Assessing regional knowledge capabilities and diffusion potential of new technologies through web mining and machine learning: A case study of German municipalities
Abstract
The growing use of web mining and machine learning in economic geography provides new possibilities for the characterization and analysis of regional knowledge capabilities and knowledge relations. While previous studies in this context have focused on mining web data at the firm-level, the aim of this study is the conceptualization of an approach for using web content and web structure data of local and regional government institutions. To generate a database that allows a comprehensive and novel way of assessing regional knowledge capabilities and networks, we collect website data at the municipal-level in Germany via the web crawling- and scraping-framework ‘Scrapy’. The collected information can be used to identify patterns and relationships between regional government institutions as well as commonalties between topics covered on their websites.

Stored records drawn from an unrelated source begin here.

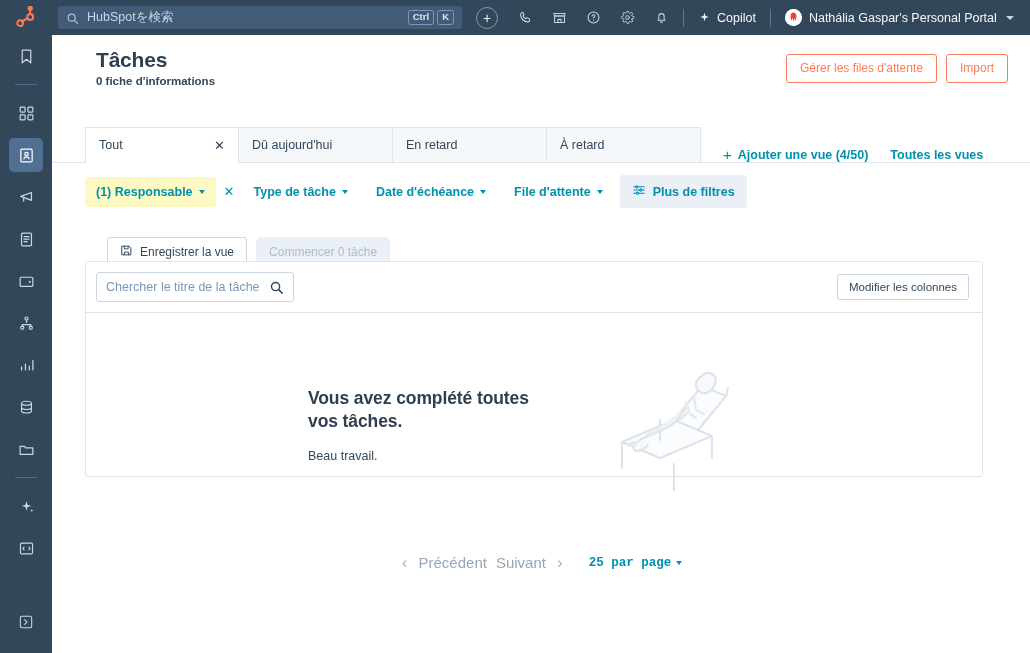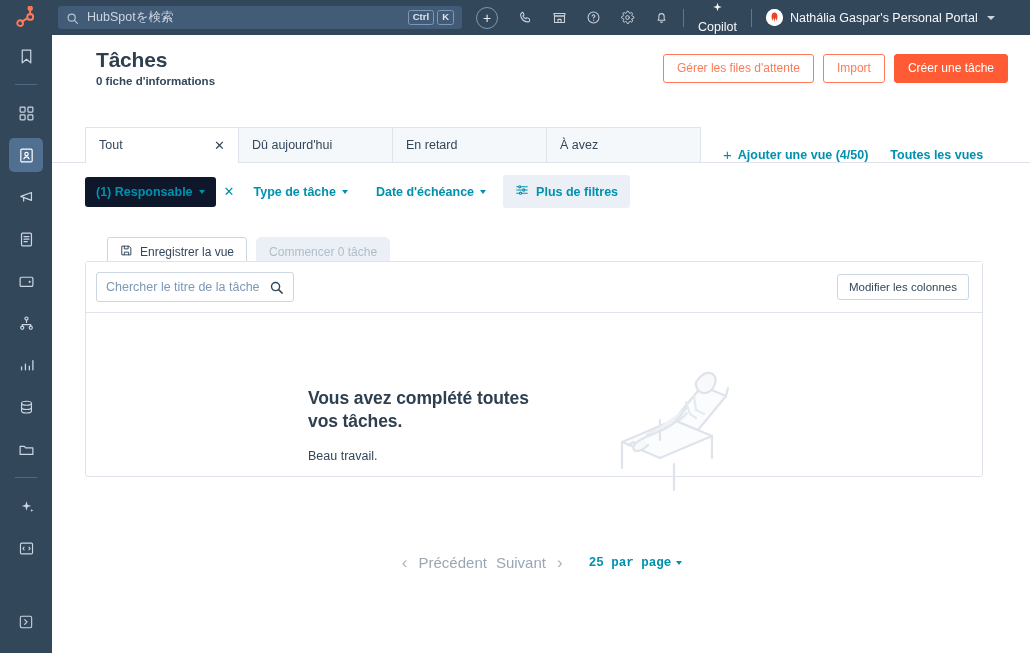"Copilot" .copilot { flex-direction: column -> none }
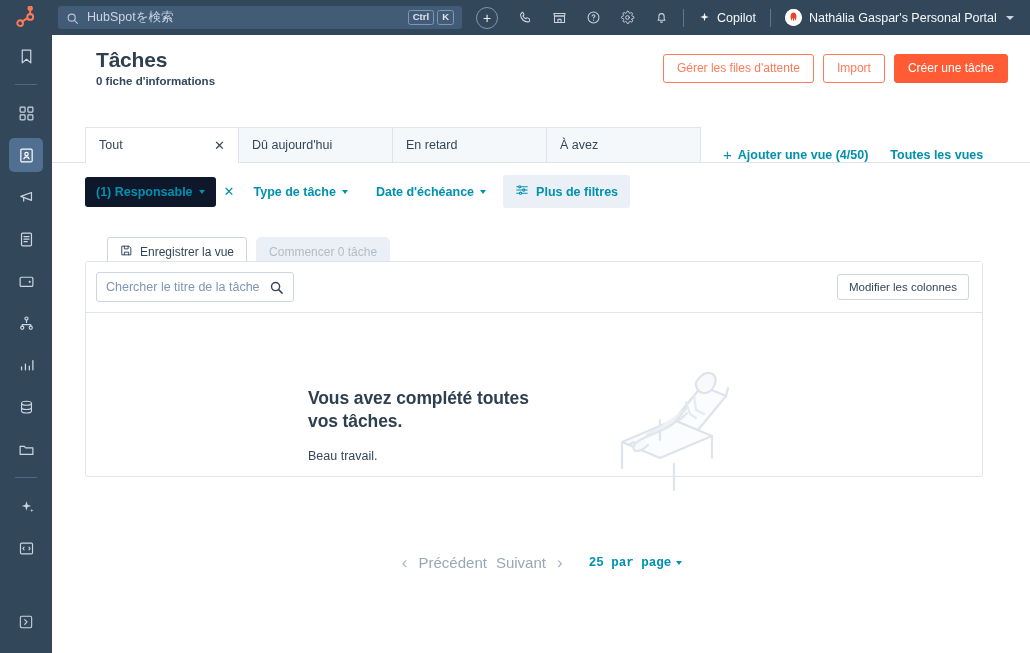"Créer une tâche" button.btn { html: <button>Créer une tâche</button> -> none }
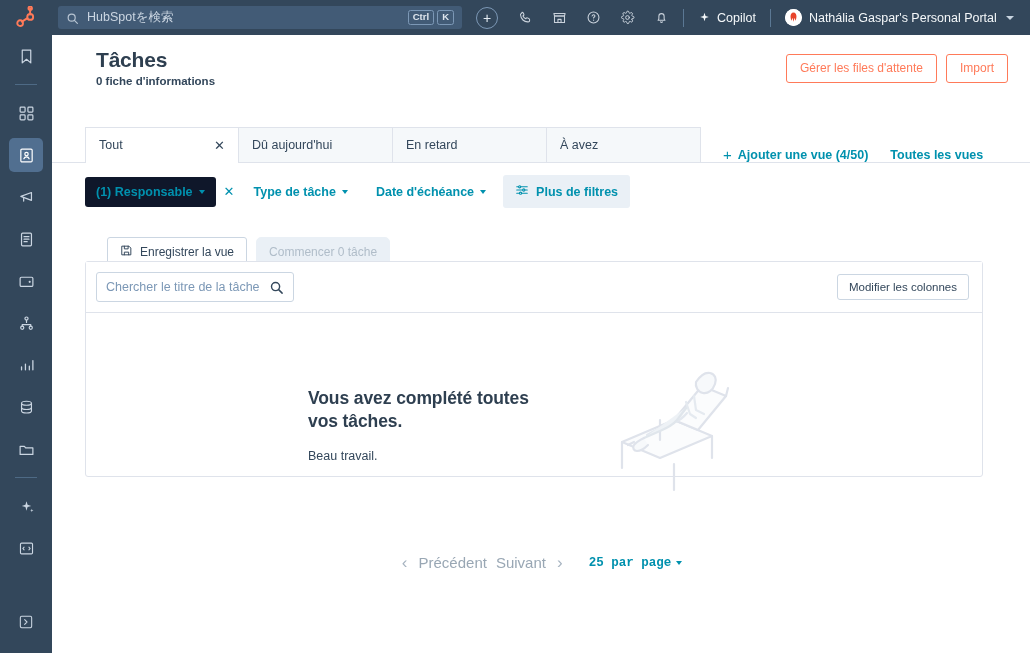"À avez" span { text: avez -> retard }
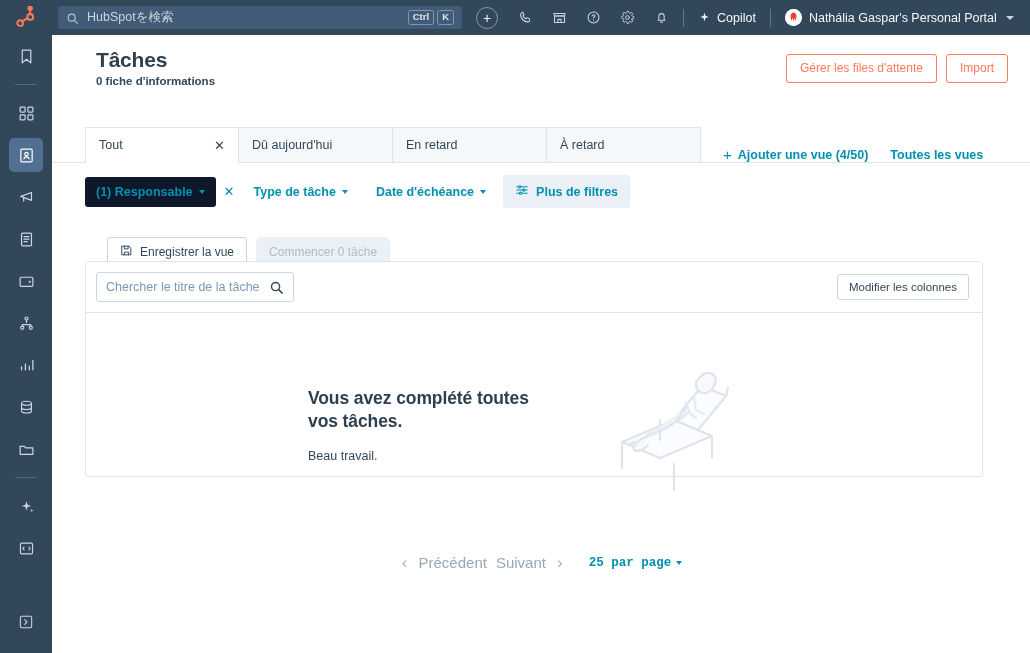"(1) Responsable" .filter-chip.selected { background: #0f172a -> #fef9c3 }
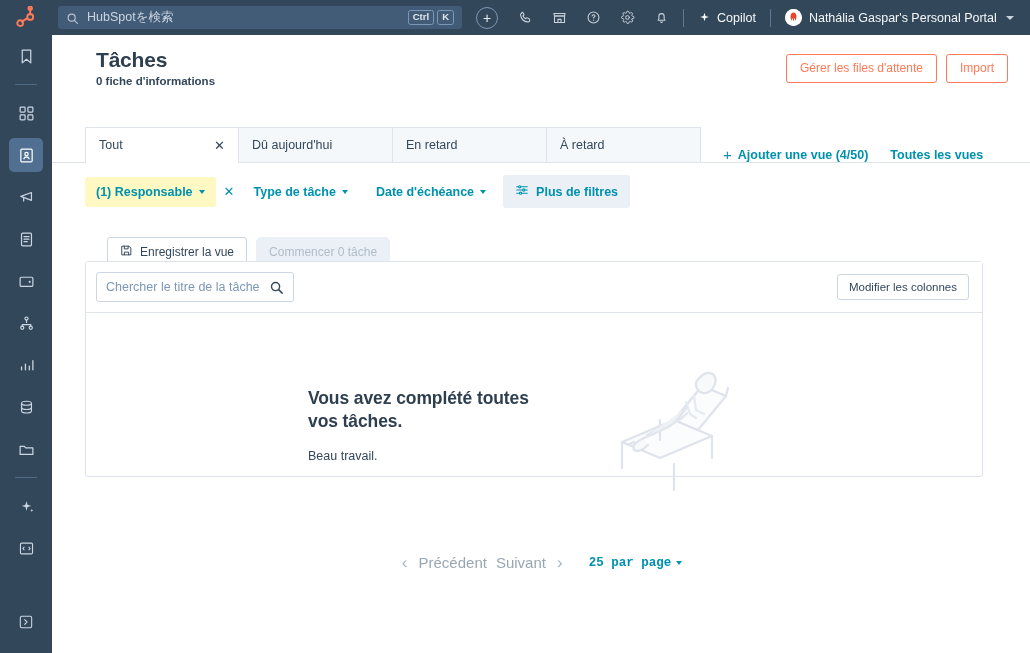"File d'attente" div.filter-chip { html: none -> <div> <span>File d'attente</span> <span></span> </div> }
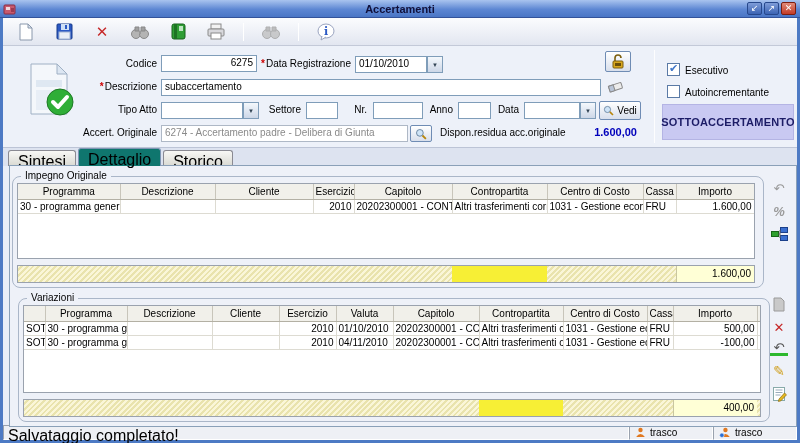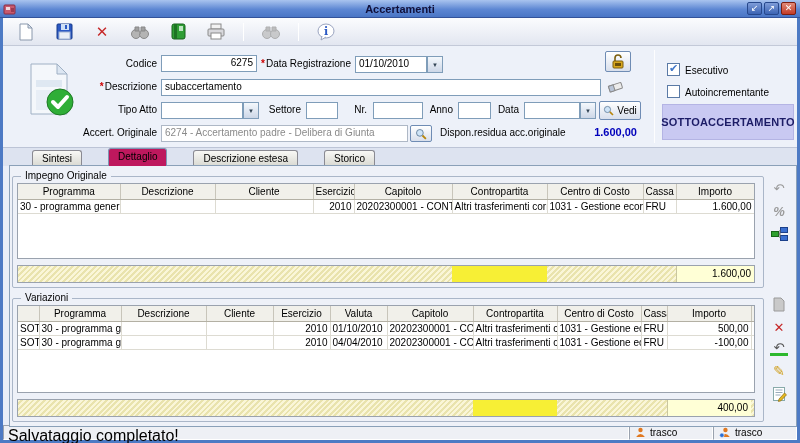"Sintesi" .tab { font-size: 10px -> 16px; margin-left: 24px -> none }
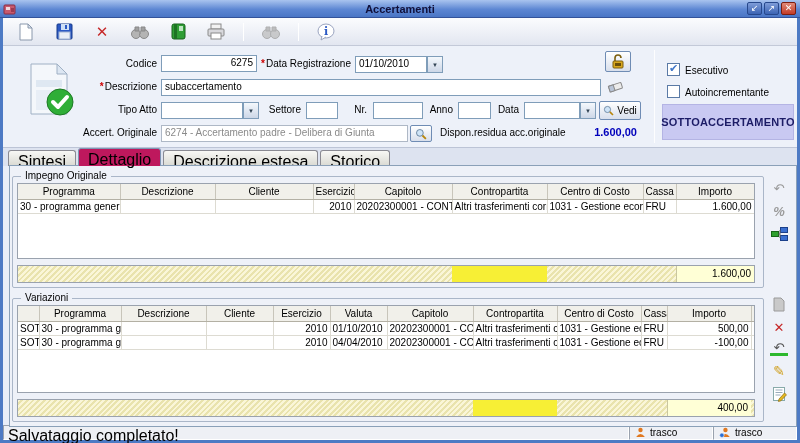"Dettaglio" .tab.active { background: #be185d -> #0f766e }
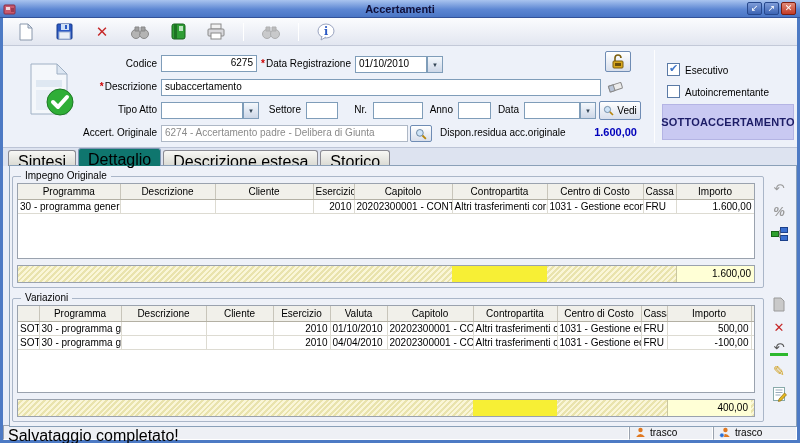"Descrizione estesa" span.tab { html: <span>Descrizione estesa</span> -> none }
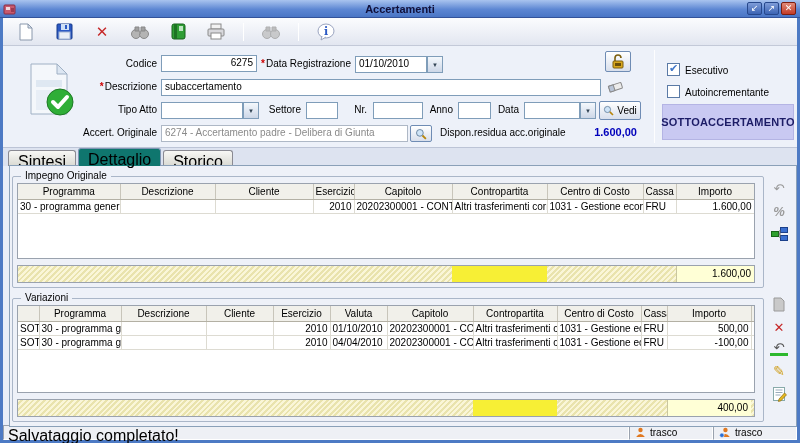"Impegno Originale" .groupbox { border-radius: 2px -> 8px }
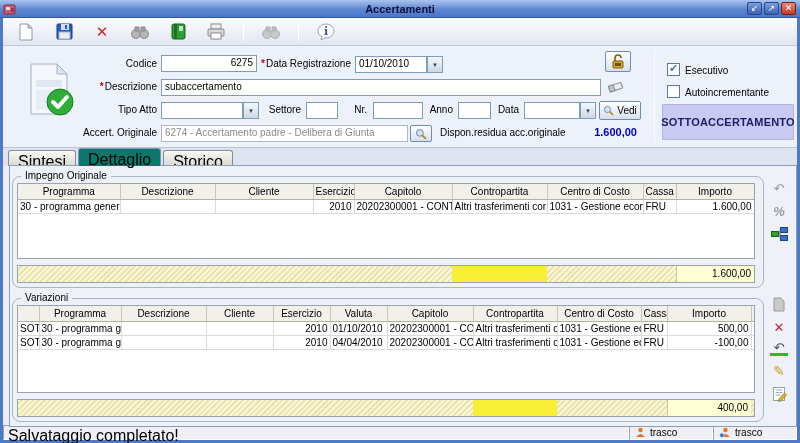"Variazioni" div.groupbox { left: 2px -> 8px }
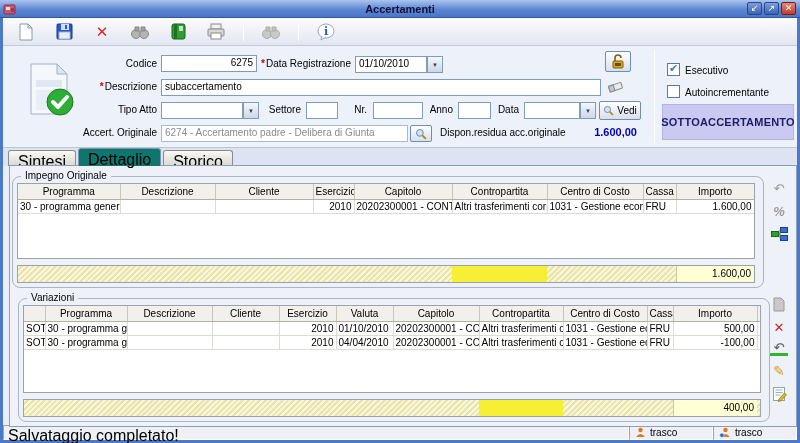"04/04/2010" td { text: 04/04/2010 -> 04/11/2010 }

The interrelations are identified via hyperlink network analysis. For the topic modelling we choose a neural network-based approach in form of the transformer model ‘GoogleBERT’. The topics are modelled on a subpage level. The created database will then be evaluated in cooperation with a sample of German municipalities. Thereafter we plan to extend the approach by combining the municipal-level data with web text and web structure data at the firm-level. Hereby we hope to improve the understanding of the regional diffusion potential of new technologies and provide valuable insights to inform policy decisions and strategies for promoting the adoption of these technologies.